Of course, this begs for a strategy of investment in public goods, but that runs into the austerity buzzsaw.
–Low Inflation: As you see in the figure above, disinflation (falling rates of price growth) is upon the firmament (you can see this more clearly in the monthly data of the core PCE, the Fed’s measure of choice). This precludes the lower real interest rates for which Krugman, Summers, and Ball, e.g., have been calling. As I’ve recently written, it is a strong article of faith among many that a low enough real rate would close the persistent output gaps by triggering more investment and hiring. I’m sure it would help, but a) our Fed is not making sounds commensurate with the pursuit of faster inflation, and b) if there’s an investment/growth elasticity to be tapped with cheap money, it hasn’t been tapped yet, and money’s been cheap, or in wonkier terms, the famous IS curve is looking kind of inelastic to me.

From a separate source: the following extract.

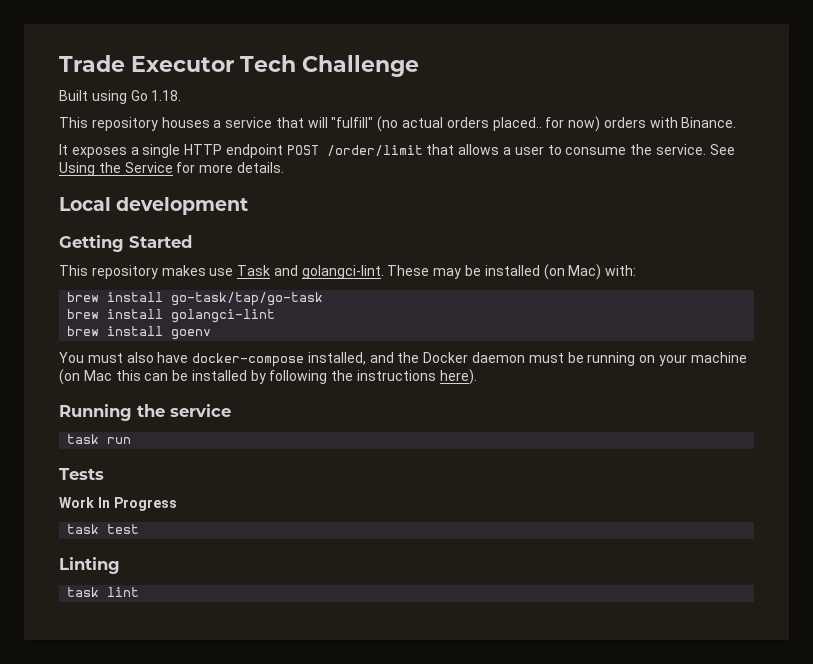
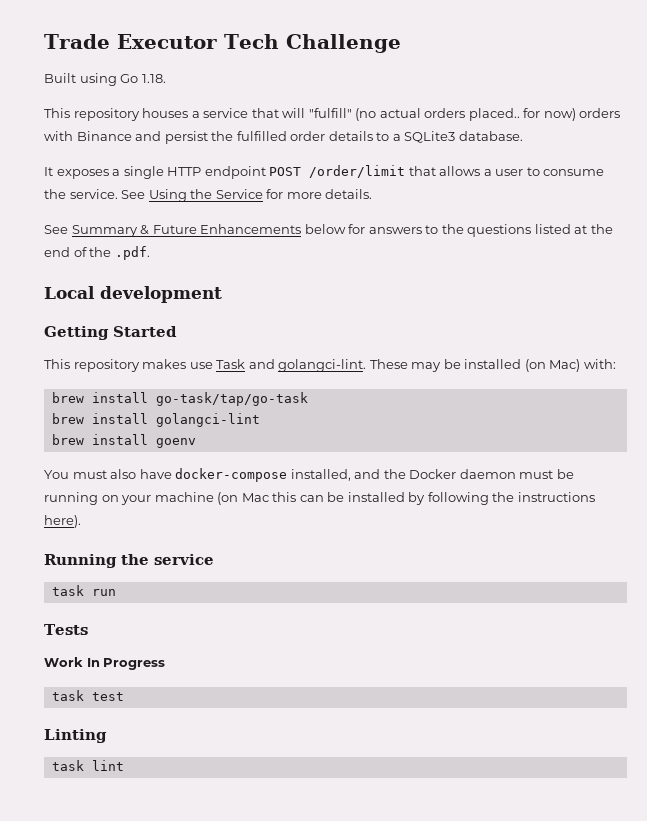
- This repository houses a service that will "fulfill" (no actual orders placed.. for now) orders with Binance.
+ This repository houses a service that will "fulfill" (no actual orders placed.. for now) orders with Binance and persist the fulfilled order details to a SQLite3 database.
+ See Summary & Future Enhancements below for answers to the questions listed at the end of the .pdf.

—The Trade Deficit: See here. This isn’t a swipe at globalization as much as a swipe at the lack of a competitiveness policy that allows the US to be played by surplus countries that import demand from the US, often through currency management.
There’s more, of course, but I’ve gotta run. There’s concern that automation—the acceleration of labor saving technology—is playing a role, but the evidence for that is largely anecdotal (Mishel et al say “don’t blame the robots”). Many cite immigration, but I don’t see that as a slog factor. It’s a supply-side thing, and sure, more labor supply can make it harder to achieve full employment when demand is weak, but remember: the last time we hit full employment in the latter 1990s was amidst strong immigrant flows, and of course, those flows been down of late. The slog problem is on the demand side.
Fears of “hysteresis” have also surfaced—the fear that long-term unemployment, the slog itself, and just the damage of all the austere fiscal policy is itself lowering our potential growth rates.
I’ve also raised concerns about sectoral misallocation–too many resources flowing to unproductive finance.
More to come on this, as I organize thoughts better than I have above, but let me leave you with a positive thought. If one looked around and saw an economy stuck in low gear like this while investment was robust, public goods were in great shape, inequality was low, kids were accessing all the quality education and child care they needed, climate challenges were being addressed, folks were all adequately housed, and so on, one would be very much stuck for a solution. But that’s not our problem. We face many, many unfilled needs, and actually have a robust supply of labor and investment capital ready to go to work meeting said needs.
What’s missing is on the demand side. And that can be addressed. The Fed can’t do it alone, but policy can definitely help, in ways Dean and I outline in chaps five and six.
*Since I expect sequestration to continue to ply its mindless cuts, the assertion that there will be less fiscal drag in 2014 may seem confusing. But what determines fiscal drag is “negative fiscal impulse:” the increase in cuts one year to the next (see figure below). So the drop off in spending due to sequestration was bigger going from 2012-13 than from 2013-14. Also, tax increases, like the expiration of the payroll tax break, were a much bigger part of the fiscal drag story this year than next.